Deutsche Banken verlieren bei Digitalisierung an Boden

 

Deutsche Banken zählen bei der Benutzerfreundlichkeit und Betreuung sowie beim digitalen Marketing zum europäischen Spitzenfeld. Dagegen besteht noch großer Nachholbedarf im digitalen Vertrieb und beim Angebot innovativer Dienstleistungen und Geschäftsmodelle.

Das sind zentrale Ergebnisse des 2. Digital Banking Index der Strategieberatung Oliver Wyman, der aus Kundenperspektive den aktuellen Stand der Digitalisierung von rund 70 Banken aus sechs europäischen Ländern bewertet. Im Fokus der Analyse stehen Filial- und Direktbanken in Deutschland, Großbritannien, Italien, Portugal, der Schweiz und Spanien. Dabei wurde der Grad der Digitalisierung in vier Dimensionen untersucht: Digitaler Vertrieb, Benutzerfreundlichkeit & Betreuung, digitale Innovation und digitales Marketing.

Im Ländervergleich verlieren die deutschen Banken beim Thema Digitalisierung im Vergleich zum Vorjahr weiter an Boden, während spanische Kreditinstitute nach wie vor den höchsten Digitalisierungsgrad aufweisen. So befindet sich Deutschland in der Gesamtwertung mit 3,8 von 10 möglichen Punkten auf Platz 4 und damit lediglich im unteren Mittelfeld. Den Spitzenplatz hat sich Spanien mit 4,3 Punkten gesichert, gefolgt von der Schweiz (4,1 Punkte) und Großbritannien (4,0 Punkte). Die unteren Plätze im Ranking belegen Italien (3,6 Punkte) und Portugal (3,2 Punkte).

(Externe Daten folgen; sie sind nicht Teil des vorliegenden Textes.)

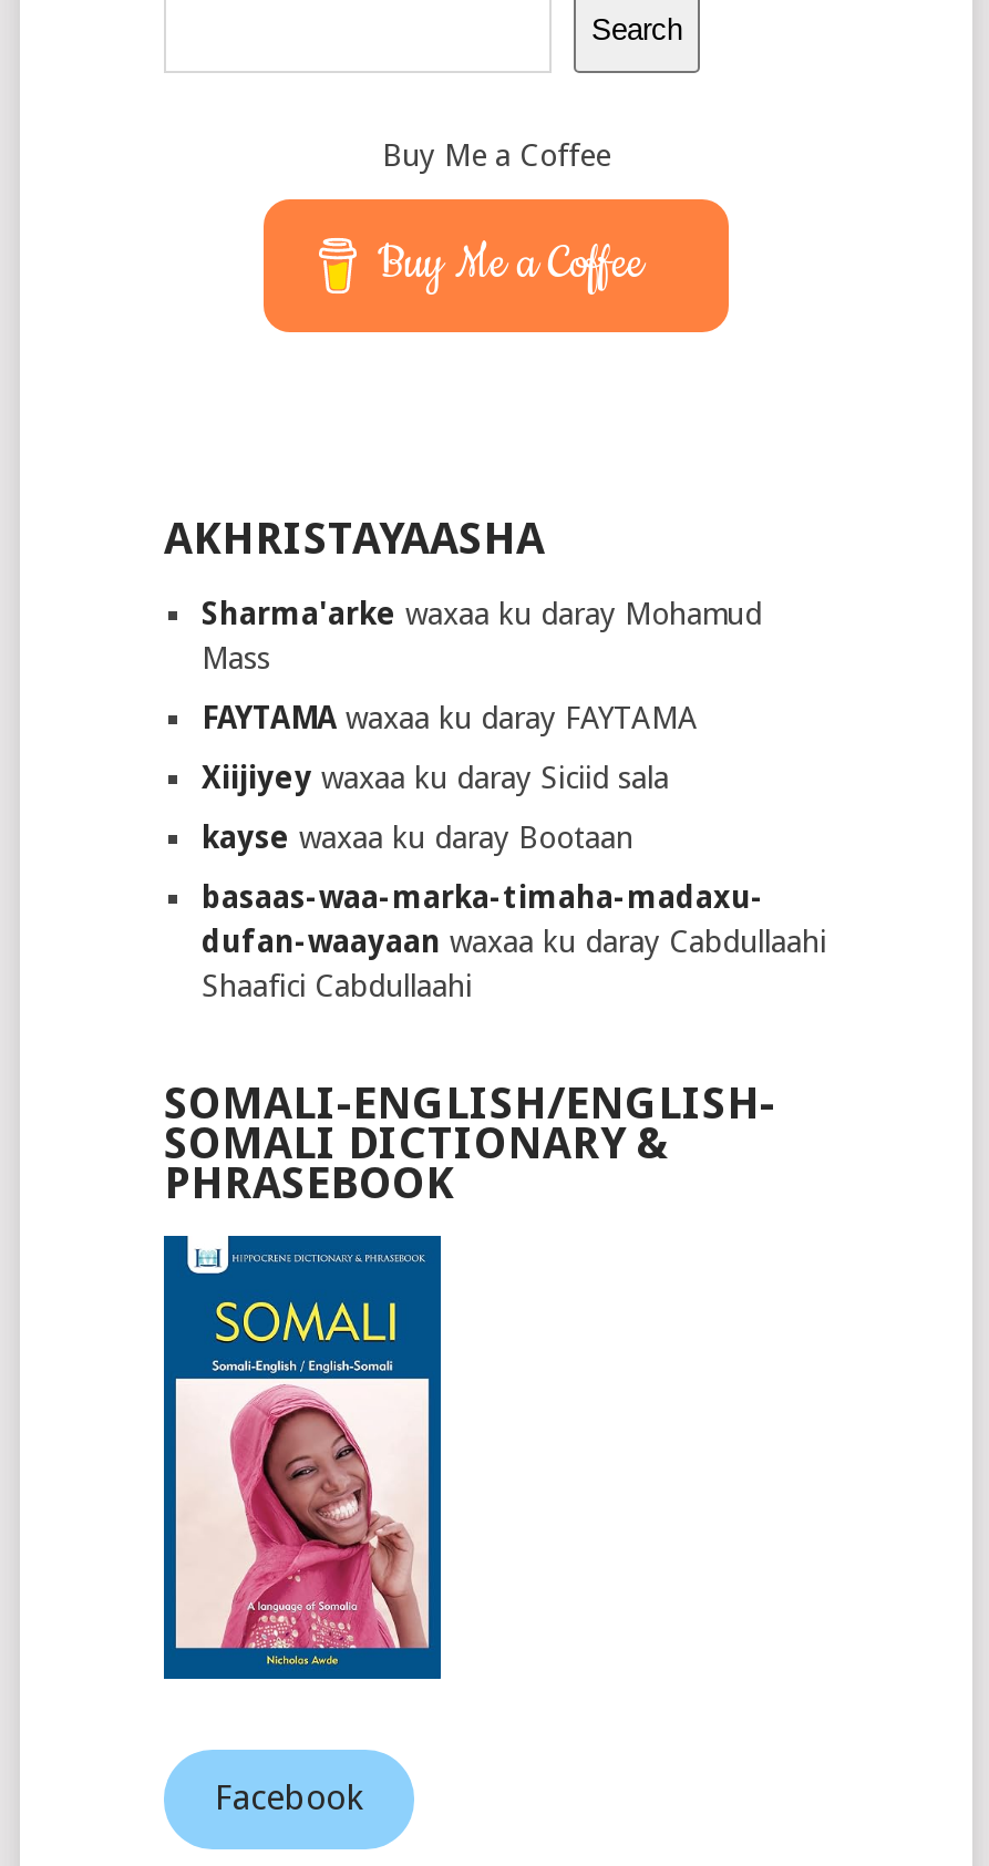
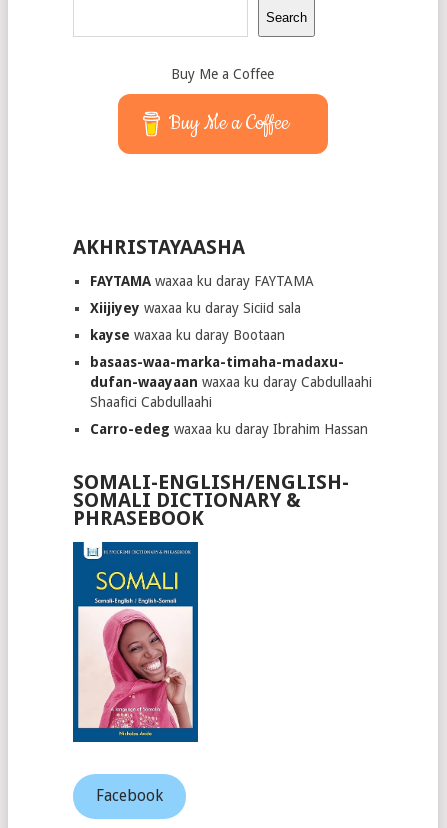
[202,597,762,676] Sharma'arke waxaa ku daray Mohamud | Mass -> none
moved [202,701,826,1004] -> [90,273,372,410]: FAYTAMA waxaa ku daray FAYTAMA | Xiijiyey waxaa ku daray Siciid sala | kayse waxaa ku daray Bootaan | basaas-waa-marka-timaha-madaxu- | dufan-waayaan waxaa ku daray Cabdullaahi | Shaafici Cabdullaahi
none -> [90,421,368,437] Carro-edeg waxaa ku daray Ibrahim Hassan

"Betrachtet man die Einzelwertungen der deutschen Banken in den vier Dimensionen, so kristallisieren sich deutliche Stärken und Schwächen heraus", fasst man bei Oliver Wyman die Ergebnisse der Studie zusammen. So haben die Finanzinstitute aus Deutschland im Bereich digitales Marketing klar die Nase vorn und stehen im Ranking auf Platz 1 (5,2 Punkte). Hier geht es vor allem um Reichweite, Suchmaschinenpräsenz, die Positionierung der Geldhäuser in Preisvergleichsportalen sowie eine optimierte Platzierung der Smartphone-App. Auch bei der Benutzerfreundlichkeit, dem Umfang digitaler Verwaltungsmodelle und digitalen Kontaktmöglichkeiten sind die deutschen Banken im internationalen Vergleich gut aufgestellt und nehmen den 2. Platz (4,6 Punkte) ein. "Das resultiert insbesondere aus einem guten Angebot an digitalen Kontaktmöglichkeiten sowie den fortschrittlichen Angeboten des Online-und Mobile-Bankings", erklärt man. Dagegen besteht für die deutschen Finanzinstitute bei digitalen Innovationen aus den Bereichen "Plattform", "Payments", "Coaching" und "RoboAdvisory" sowie bei "Beyond Banking"-Diensten noch Luft nach oben.